IRIN : Pourquoi es-tu venu au Liban ?
Ahmed : À cause de la guerre.

Que s’est-il passé ?
Ils bombardaient avec des avions et des canons.

As-tu des amis ici au Liban ?
Ahmed ne répond pas ; il semble stressé par la question.

Comment trouves-tu ça ici ?
Je préfère la Syrie, parce qu’en Syrie, j’ai beaucoup d’amis.

Quels souvenirs gardes-tu de la Syrie ?
Avant, quand il n’y avait pas de guerre, je pouvais aller où je voulais et j’aimais ça. Ici au Liban, ma mère est stressée quand je sors. Avant, quand il n’y avait pas de guerre en Syrie et que je pouvais sortir, j’avais la liberté.
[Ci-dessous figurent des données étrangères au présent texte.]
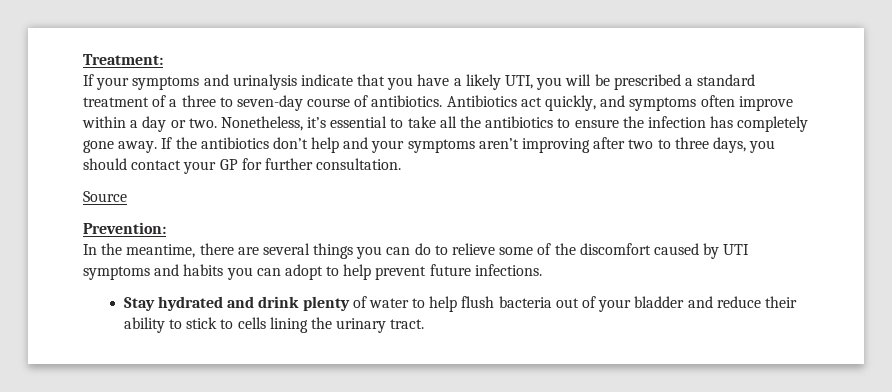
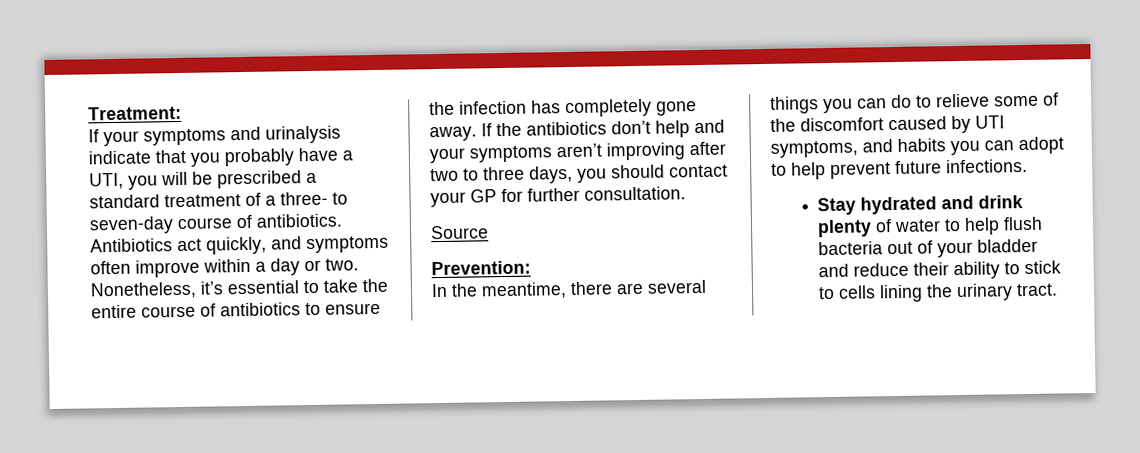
- If your symptoms and urinalysis indicate that you have a likely UTI, you will be prescribed a standard treatment of a three to seven-day course of antibiotics.
+ If your symptoms and urinalysis indicate that you probably have a UTI, you will be prescribed a standard treatment of a three- to seven-day course of antibiotics.
- Nonetheless, it’s essential to take all the antibiotics to ensure the infection has completely gone away.
+ Nonetheless, it’s essential to take the entire course of antibiotics to ensure the infection has completely gone away.
- In the meantime, there are several things you can do to relieve some of the discomfort caused by UTI symptoms and habits you can adopt to help prevent future infections.
+ In the meantime, there are several things you can do to relieve some of the discomfort caused by UTI symptoms, and habits you can adopt to help prevent future infections.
Sohah, 12 ans, dit qu’elle est heureuse au Liban. Les cours de théâtre offerts par le centre l’ont aidée à évacuer le stress accumulé à force d’entendre des coups de feu et de voir des gens transportés à bord d’ambulances. Ses parents, des Palestiniens, se sont installés à Dera’a, dans le sud de la Syrie, il y a plusieurs dizaines d’années. Ils ont dû fuir encore une fois. Sohah est arrivée au Liban il y a quatre mois.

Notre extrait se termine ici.